A large, longitudinal study (median follow-up 44 months) assessed the current efficacy of beta blocker treatment in 3 cohorts: 14,043 patients with prior MI, 12,012 patients with CAD but no prior MI, and 18,653 patients with at least 3 cardiovascular risk factors. To compare the effects of beta blocker use vs. no use, a propensity score was calculated for each patient characterizing his or her likelihood for receiving beta blockers based on multiple demographic factors, medical history and use of other medications. About half of the patients in each cohort were included in the propensity-matched analyses.
There were no statistically significant differences comparing beta blocker use vs. no use in all-cause mortality or cardiovascular mortality in any of the 3 cohorts (level 2 [mid-level] evidence). For cardiovascular mortality, the hazard ratios were 0.91 (95% CI 0.76-1.09) in the prior MI cohort, 0.90 (95% CI 0.72-1.11) in the CAD without prior MI cohort, and 1.05 (95% CI 0.85-1.30) in the CAD risk factor cohort. The study was not powered for a mortality difference of only 9% so a benefit in the groups with known CAD cannot be excluded. In patients with risk factors for CAD, beta blocker use was associated with trends toward increased risk of both nonfatal MI (p = 0.08) and nonfatal stroke (p = 0.06). There were no significant differences in the rates of nonfatal stroke and nonfatal MI in either the prior MI cohort or CAD without prior MI cohort (JAMA 2012 Oct 3;308(13):1340).

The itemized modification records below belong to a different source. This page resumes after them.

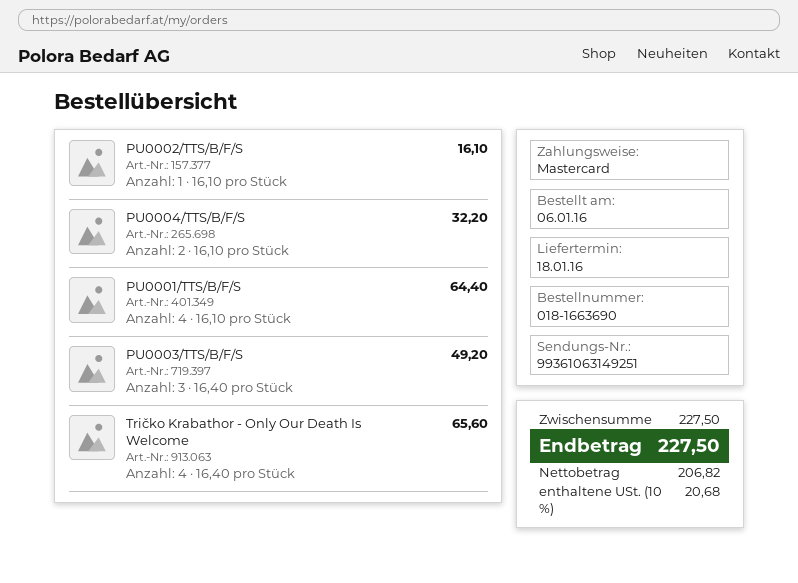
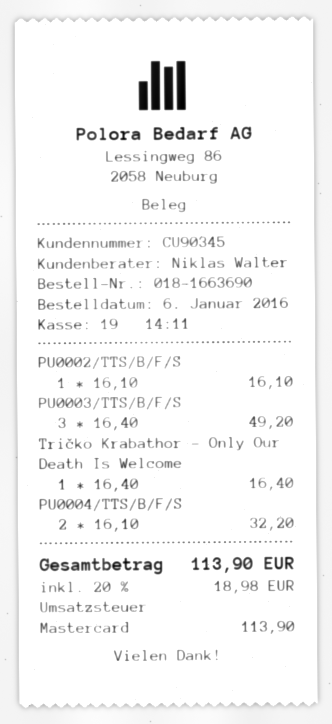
PU0001/TTS/B/F/S: 4 x 16.10 = 64.40 -> none
Tričko Krabathor - Only Our Death Is Welcome: 4 x 16.40 = 65.60 -> 1 x 16.40 = 16.40
tax: 10% = 20.68 -> 20% = 18.98
total: 227.50 -> 113.90

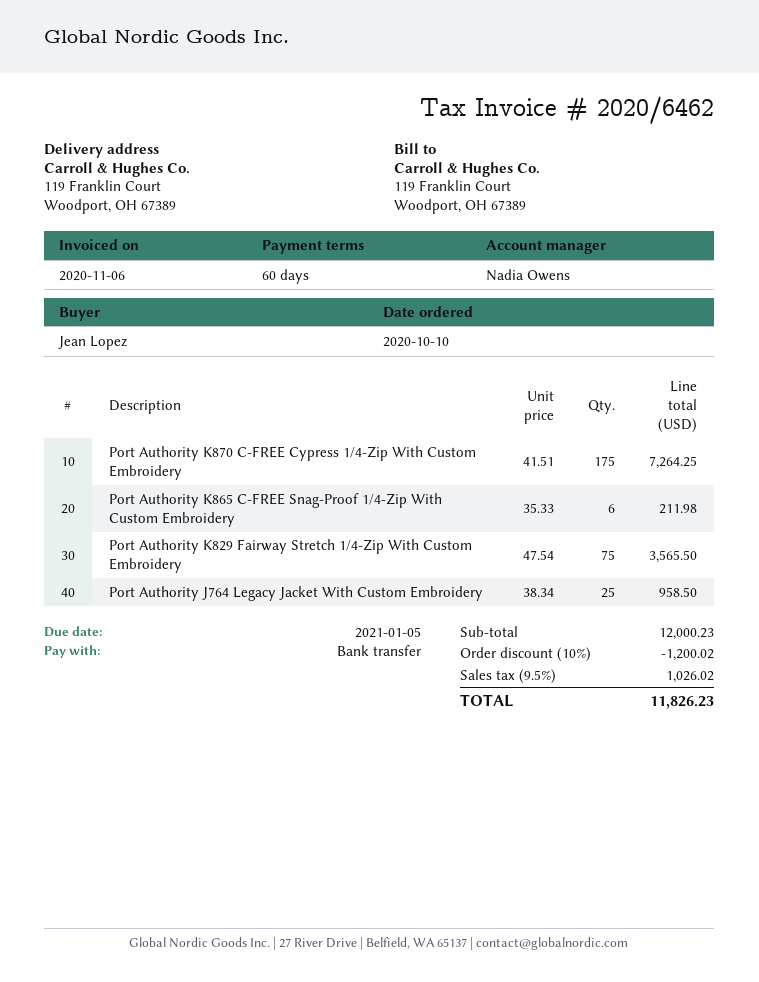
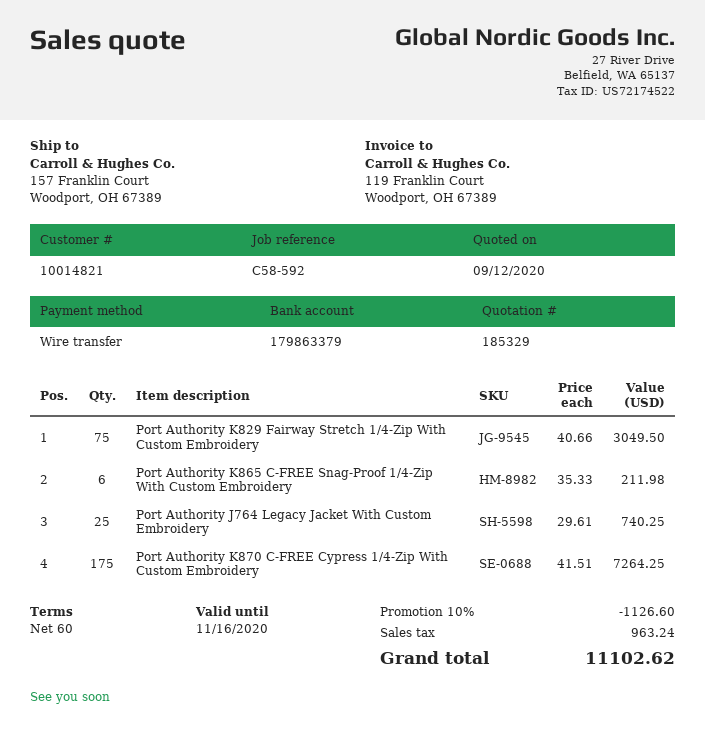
ship to: 119 Franklin Court, Woodport, OH 67389 -> 157 Franklin Court, Woodport, OH 67389
Port Authority K829 Fairway Stretch 1/4-Zip With Custom Embroidery: 75 x 47.54 = 3565.50 -> 75 x 40.66 = 3049.50
Port Authority J764 Legacy Jacket With Custom Embroidery: 25 x 38.34 = 958.50 -> 25 x 29.61 = 740.25
discount: 10% = 1200.02 -> 10% = 1126.60
tax: 1026.02 -> 963.24
total: 11826.23 -> 11102.62

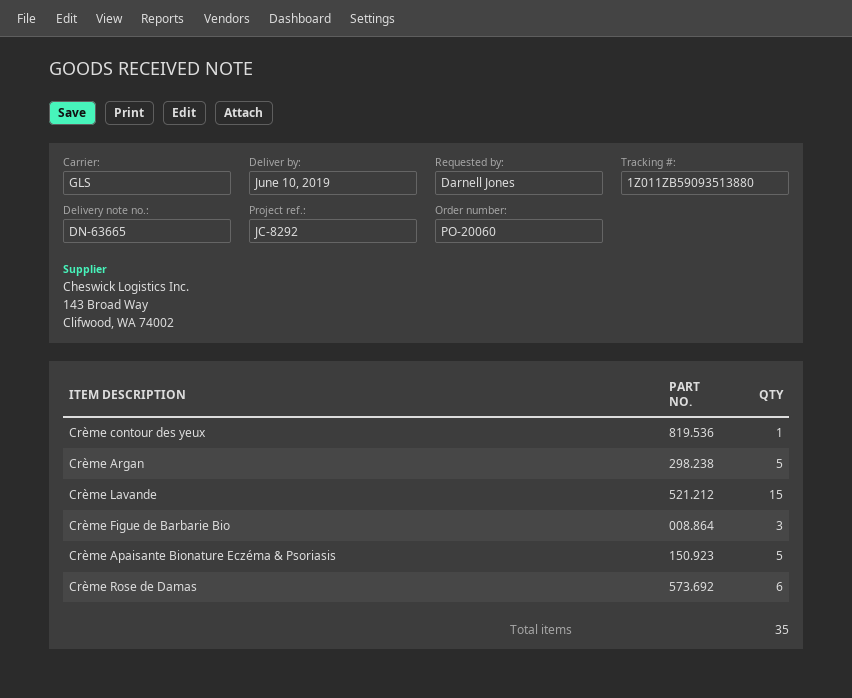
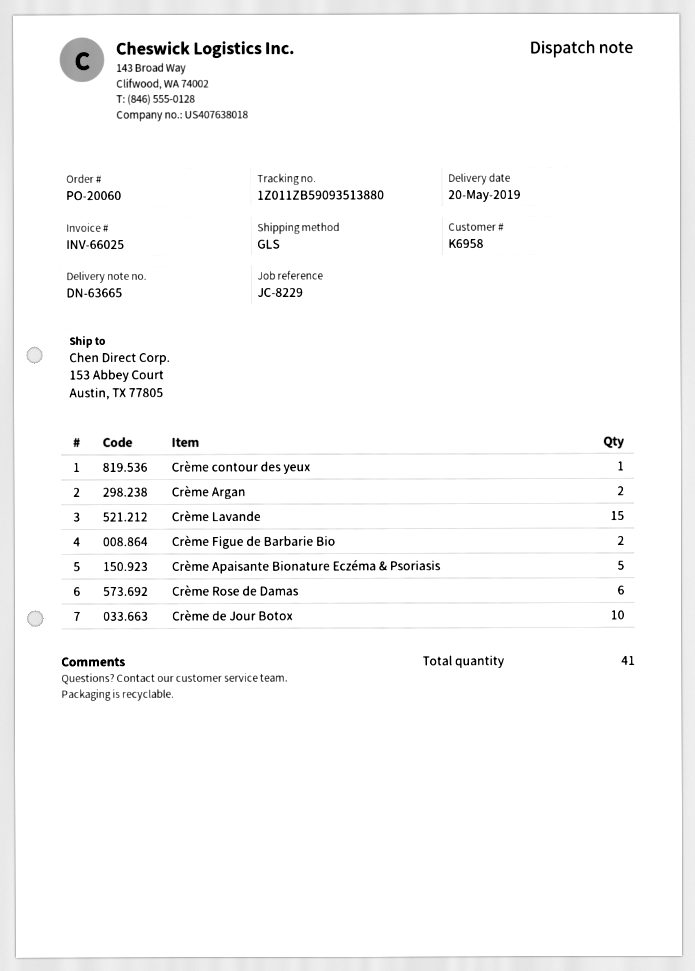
delivery date: 2019-06-10 -> 2019-05-20
reference: JC-8292 -> JC-8229
Crème Argan: 5 -> 2
Crème Figue de Barbarie Bio: 3 -> 2
Crème de Jour Botox: none -> 10
total quantity: 35 -> 41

American Heart Association guidelines, updated in 2011, took a more conservative approach to recommendations for beta blocker use. The previous guideline, from 2006, had strongly recommended indefinite beta blocker use in patients with MI, acute coronary syndrome, or left ventricular dysfunction. The current guideline calls for treatment for up to 3 years (class I recommendation [should be given]) with a weaker recommendation for longer treatment (class IIa recommendation [reasonable to give]). The new guideline also lowered its recommendation for beta blockers in patients with other vascular diseases from “reasonable to give” (class IIa) to “may be considered” (class IIb) (Circulation 2011 Nov 29;124(22):2458). Current European guidelines recommend long-term beta blocker use only for patients with left ventricular dysfunction (Eur Heart J2011;32(23):2999).

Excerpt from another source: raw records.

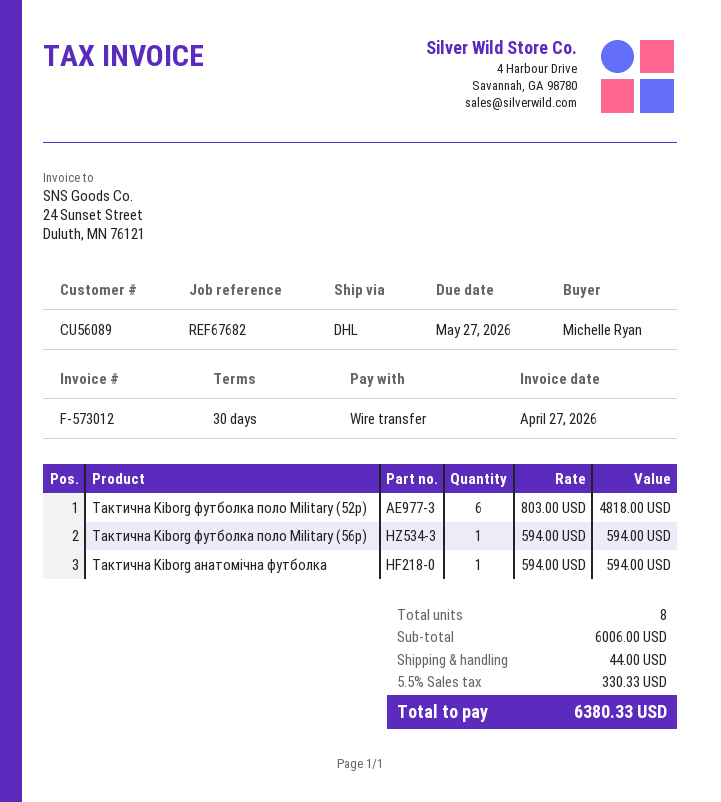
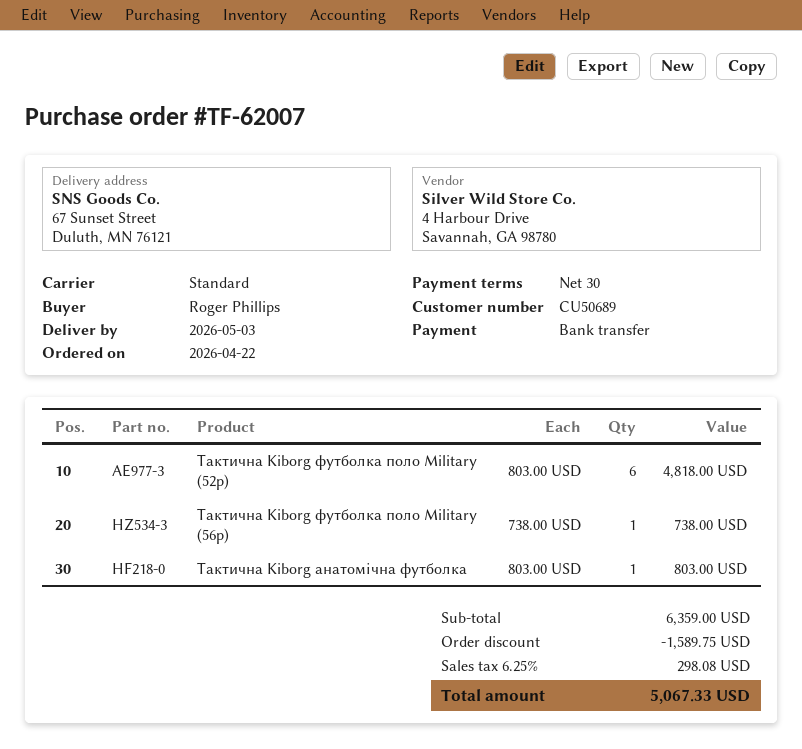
customer number: CU56089 -> CU50689
ordered by: Michelle Ryan -> Roger Phillips
shipping method: DHL -> standard
Тактична Kiborg футболка поло Military (56р): 1 x 594.00 = 594.00 -> 1 x 738.00 = 738.00
Тактична Kiborg анатомічна футболка: 1 x 594.00 = 594.00 -> 1 x 803.00 = 803.00
subtotal: 6006.00 -> 6359.00
discount: none -> 1589.75
shipping: 44.00 -> none
tax: 5.5% = 330.33 -> 6.25% = 298.08
total: 6380.33 -> 5067.33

This study is limited by the inherent problems of cohort studies and the complexity involved with propensity matching, which may also be an inadvertent source of bias. While this study raises questions regarding the optimal use of beta blockers in patients with known CAD it does not seem compelling enough to warrant changes in current recommendations. However, the data would seem to caution against the use of beta blockers in patients with risk factors for CAD but no specific CAD history. In that group, which includes patients being treated for hypertension, alternative agents may be preferred.